Publication | Closed Access
Solving Problems with Hard and Soft Constraints Using a Stochastic Algorithm for MAX-SAT
63
Citations
12
References
1995
Year
Unknown Venue
Stochastic local search is an effective technique for solving certain classes of large, hard propositional satisfiability problems, including propositional encodings of problems such as circuit synthesis and graph coloring (Selman, Levesque, and Mitchell 1992; Selman, Kautz, and Cohen 1994). Many problems of interest to AI and operations research cannot be conveniently encoded as simple satisfiability, because they involve both hard and soft constraints -- that is, any solution may have to violate some of the less important constraints.

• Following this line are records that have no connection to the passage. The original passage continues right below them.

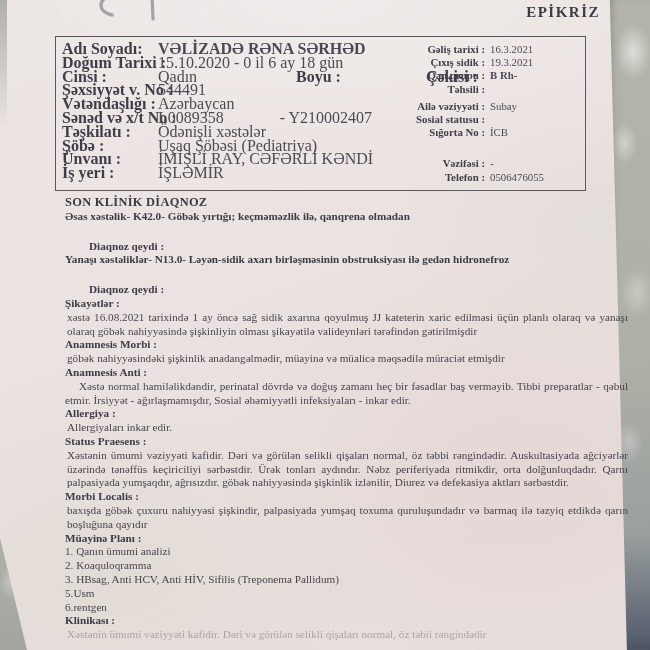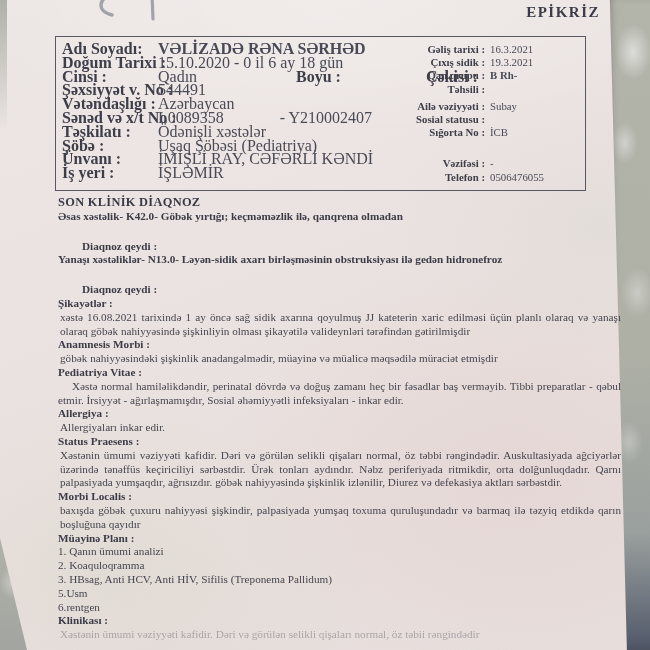--- a/index.html
+++ b/index.html
@@ -52,7 +52,7 @@
   .gap-a{margin-top:4px;}
   .gap-b{margin-top:18px;}
 
-  .report{position:absolute;left:58px;top:196px;width:563px;
+  .report{position:absolute;left:65px;top:196px;width:563px;
     font-size:11.2px;line-height:13.8px;color:#45454f;}
   .h1{font-weight:bold;font-size:12.4px;letter-spacing:.3px;color:#3a3a46;}
   .bold{font-weight:bold;color:#3c3c48;}

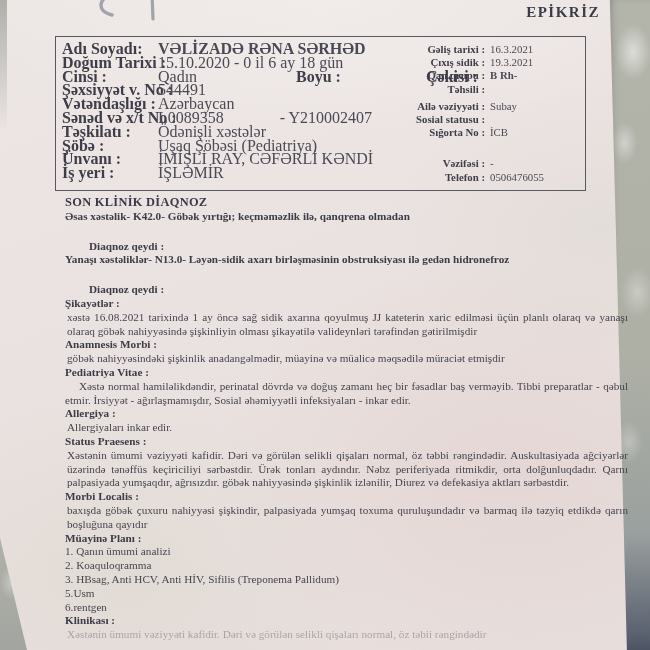--- a/index.html
+++ b/index.html
@@ -172,7 +172,7 @@
     <div class="just pad2">xəstə 16.08.2021 tarixində 1 ay öncə sağ sidik axarına qoyulmuş JJ kateterin xaric edilməsi üçün planlı olaraq  və yanaşı olaraq göbək nahiyyəsində şişkinliyin olması şikayətilə valideynləri tərəfindən gətirilmişdir</div>
     <div class="bold">Anamnesis Morbi :</div>
     <div class="pad2">göbək nahiyyəsindəki şişkinlik anadangəlmədir, müayinə və müalicə məqsədilə müraciət etmişdir</div>
-    <div class="bold">Pediatriya Vitae :</div>
+    <div class="bold">Anamnesis Anti :</div>
     <div class="just ti">Xəstə normal hamiləlikdəndir, perinatal dövrdə və doğuş zamanı heç bir fəsadlar baş verməyib. Tibbi preparatlar - qəbul etmir. İrsiyyət - ağırlaşmamışdır, Sosial əhəmiyyətli infeksiyaları - inkar edir.</div>
     <div class="bold">Allergiya :</div>
     <div class="pad2">Allergiyaları inkar edir.</div>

We show how both kinds of constraints can be handled by encoding problems as instances of weighted MAX-SAT (finding a model that maximizes the sum of the weights of the satisfied clauses that make up a problem instance). We generalize our local-search algorithm for satisfiability (GSAT) to handle weighted MAX-SAT, and present experimental results on encodings of the Steiner tree problem, which is a well-studied hard combinatorial search problem. On many problems this approach turns out to be competitive with the best current specialized Steiner tree algorithms developed in operations research. Our positive results demonstrate that it is practical to use domain-independent logical representations with a general search procedure to solve interesting classes of hard combinatorial search problems.